▶ _REQUIRED ACTION_
Please report how many lines below contain "Amateur", writing nothing except the number.

================

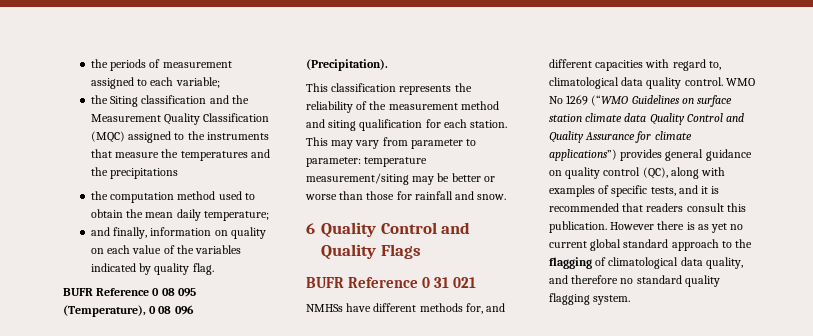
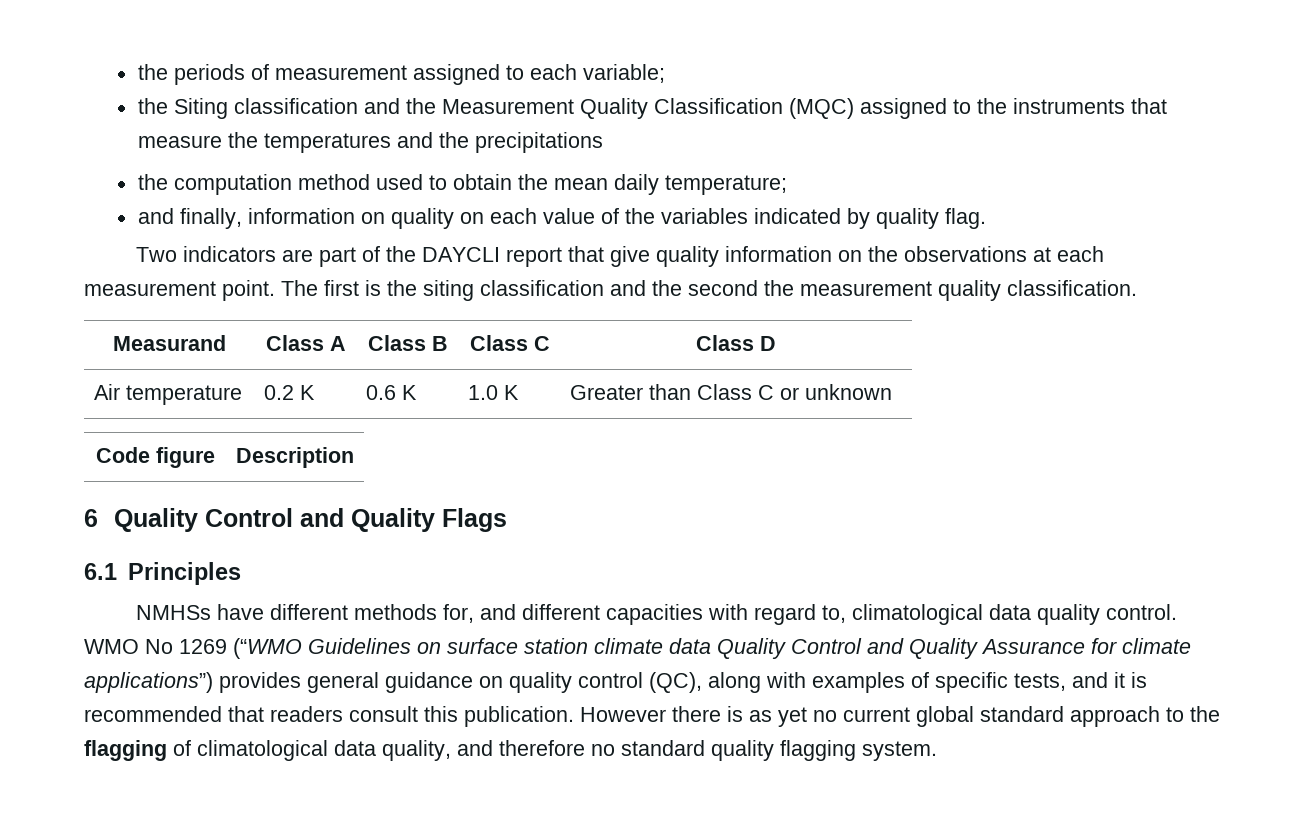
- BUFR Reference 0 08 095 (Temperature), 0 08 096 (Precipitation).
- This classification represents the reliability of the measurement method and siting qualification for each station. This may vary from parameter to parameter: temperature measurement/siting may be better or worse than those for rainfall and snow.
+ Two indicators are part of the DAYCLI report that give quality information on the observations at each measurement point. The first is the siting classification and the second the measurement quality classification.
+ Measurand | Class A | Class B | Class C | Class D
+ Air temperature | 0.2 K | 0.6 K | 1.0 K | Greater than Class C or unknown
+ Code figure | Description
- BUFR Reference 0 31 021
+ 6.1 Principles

================

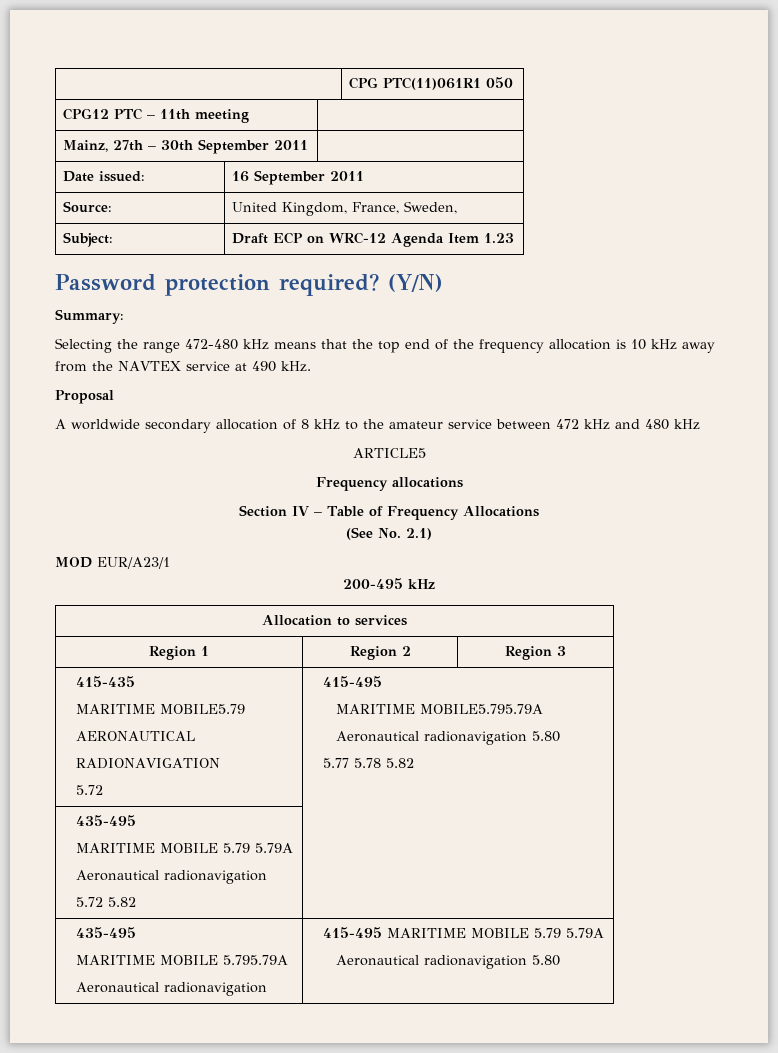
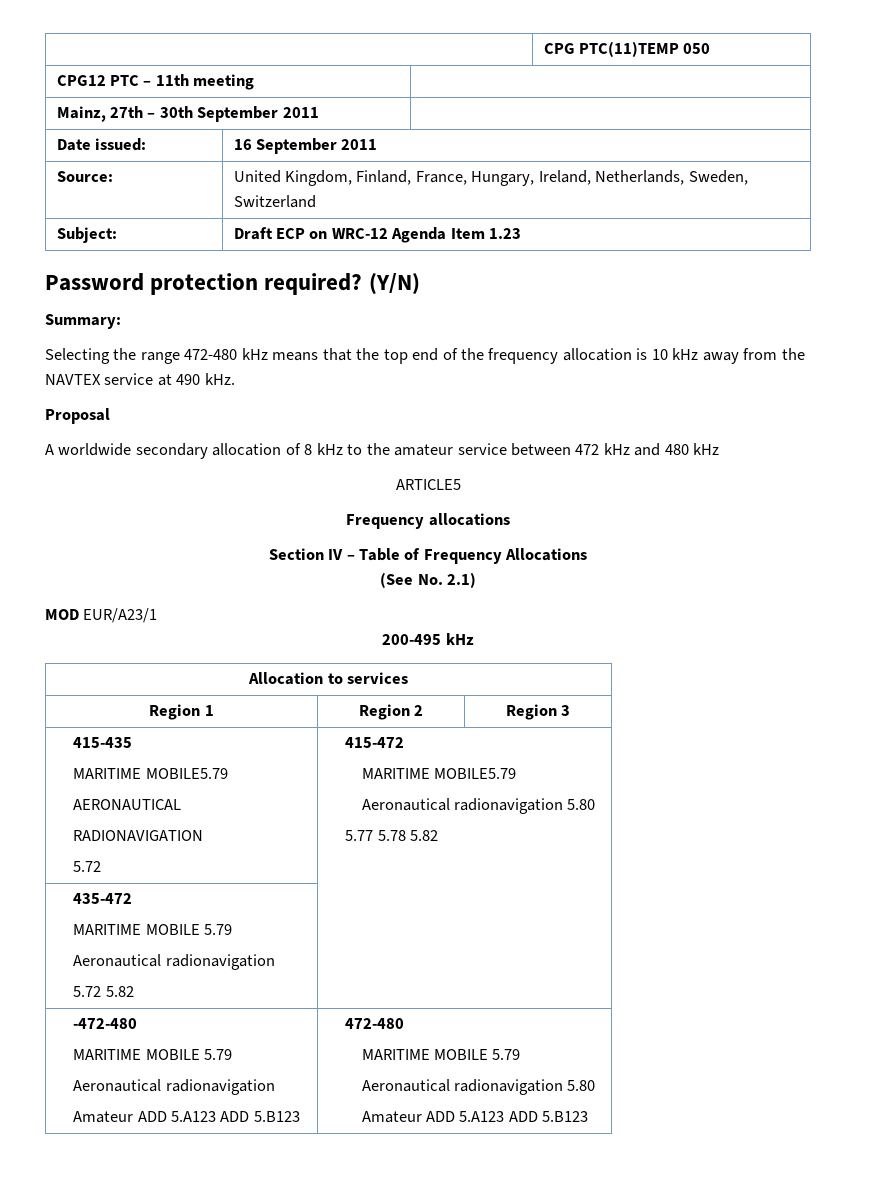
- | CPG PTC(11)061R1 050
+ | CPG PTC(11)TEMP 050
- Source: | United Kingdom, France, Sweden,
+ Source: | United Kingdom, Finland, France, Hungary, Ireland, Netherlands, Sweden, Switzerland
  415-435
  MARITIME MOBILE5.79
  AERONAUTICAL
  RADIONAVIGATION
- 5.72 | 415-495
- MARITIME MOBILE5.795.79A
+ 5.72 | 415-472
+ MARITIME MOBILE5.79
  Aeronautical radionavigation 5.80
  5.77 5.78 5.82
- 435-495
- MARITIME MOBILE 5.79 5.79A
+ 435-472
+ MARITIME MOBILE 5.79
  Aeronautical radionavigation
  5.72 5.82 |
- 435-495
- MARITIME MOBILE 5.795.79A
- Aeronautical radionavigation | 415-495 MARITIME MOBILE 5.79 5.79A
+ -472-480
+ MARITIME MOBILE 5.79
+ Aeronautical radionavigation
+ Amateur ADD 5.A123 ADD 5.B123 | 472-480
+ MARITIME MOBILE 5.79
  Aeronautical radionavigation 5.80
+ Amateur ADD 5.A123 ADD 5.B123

================

▶ _WRITTEN SOLUTION_
2